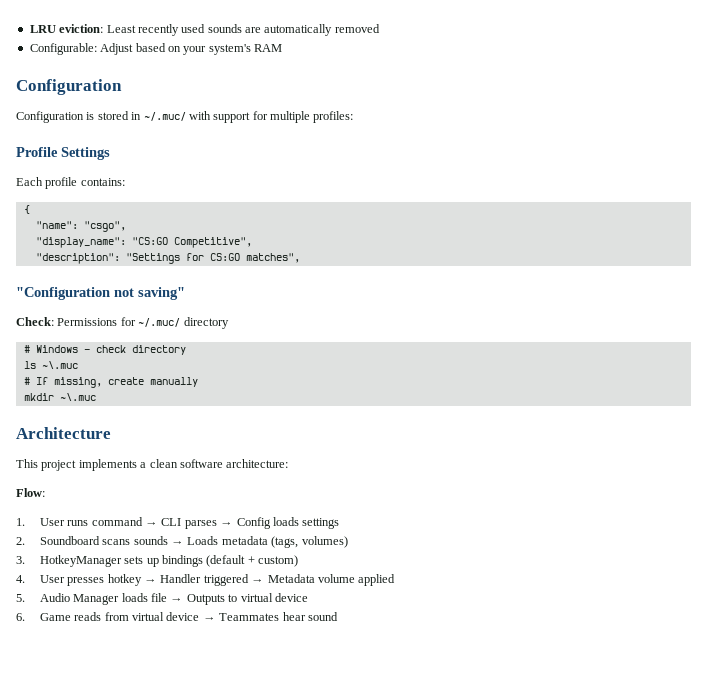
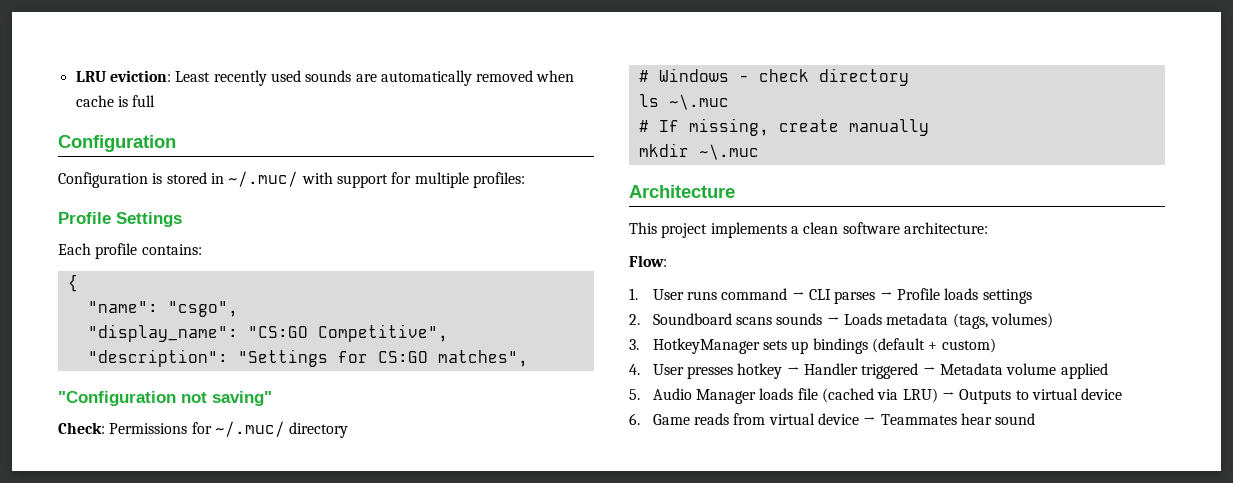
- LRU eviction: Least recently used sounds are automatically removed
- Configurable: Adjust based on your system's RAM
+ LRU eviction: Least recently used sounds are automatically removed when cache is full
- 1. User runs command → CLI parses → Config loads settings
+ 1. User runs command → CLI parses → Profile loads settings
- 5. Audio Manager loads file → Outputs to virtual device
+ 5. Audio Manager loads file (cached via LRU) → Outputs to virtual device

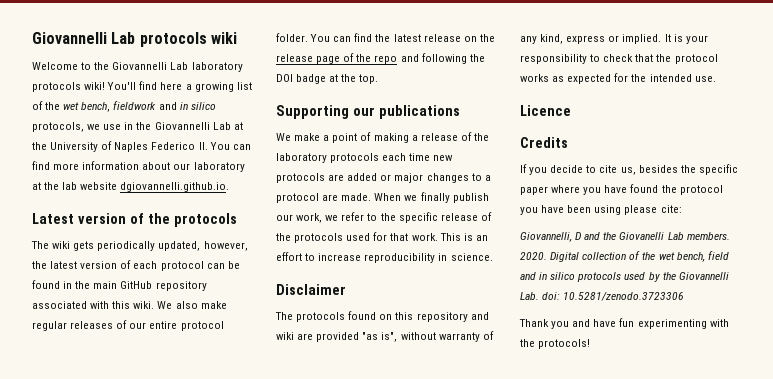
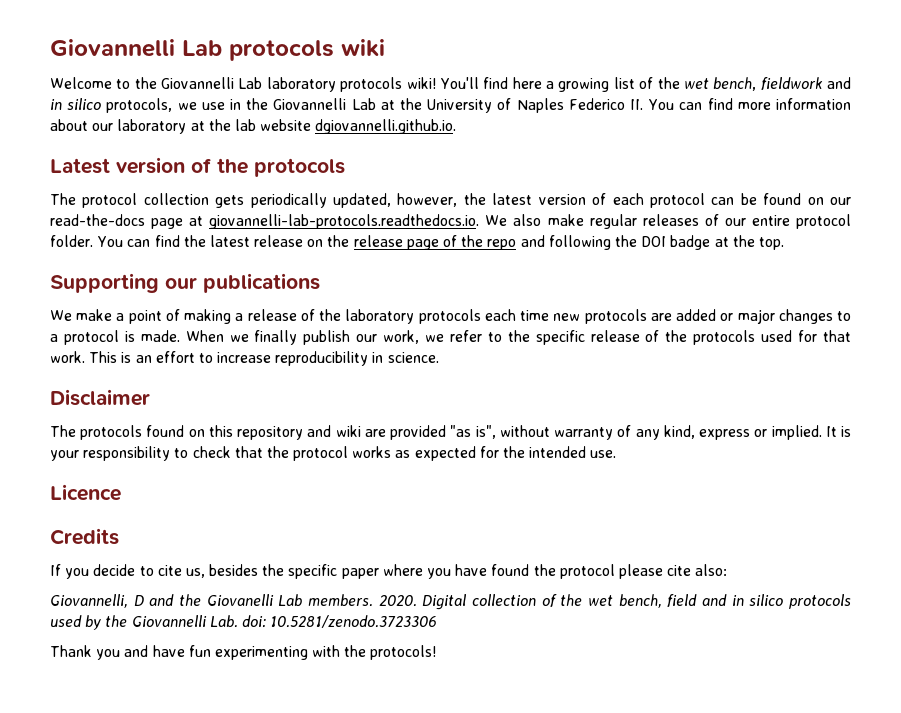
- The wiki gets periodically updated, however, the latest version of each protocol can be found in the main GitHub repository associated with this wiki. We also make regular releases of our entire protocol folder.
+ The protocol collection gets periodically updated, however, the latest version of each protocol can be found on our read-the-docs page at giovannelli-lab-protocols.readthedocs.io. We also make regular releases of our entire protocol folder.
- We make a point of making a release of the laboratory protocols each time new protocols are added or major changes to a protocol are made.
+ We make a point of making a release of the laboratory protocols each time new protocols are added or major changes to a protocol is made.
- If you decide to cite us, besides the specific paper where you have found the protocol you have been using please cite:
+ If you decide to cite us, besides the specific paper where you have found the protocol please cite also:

**Requirement:** None of the pictures should be kept; reproduce all the remaining material exactly.

**Exercise result:**
- LRU eviction: Least recently used sounds are automatically removed
- Configurable: Adjust based on your system's RAM
+ LRU eviction: Least recently used sounds are automatically removed when cache is full
- 1. User runs command → CLI parses → Config loads settings
+ 1. User runs command → CLI parses → Profile loads settings
- 5. Audio Manager loads file → Outputs to virtual device
+ 5. Audio Manager loads file (cached via LRU) → Outputs to virtual device

- The wiki gets periodically updated, however, the latest version of each protocol can be found in the main GitHub repository associated with this wiki. We also make regular releases of our entire protocol folder.
+ The protocol collection gets periodically updated, however, the latest version of each protocol can be found on our read-the-docs page at giovannelli-lab-protocols.readthedocs.io. We also make regular releases of our entire protocol folder.
- We make a point of making a release of the laboratory protocols each time new protocols are added or major changes to a protocol are made.
+ We make a point of making a release of the laboratory protocols each time new protocols are added or major changes to a protocol is made.
- If you decide to cite us, besides the specific paper where you have found the protocol you have been using please cite:
+ If you decide to cite us, besides the specific paper where you have found the protocol please cite also:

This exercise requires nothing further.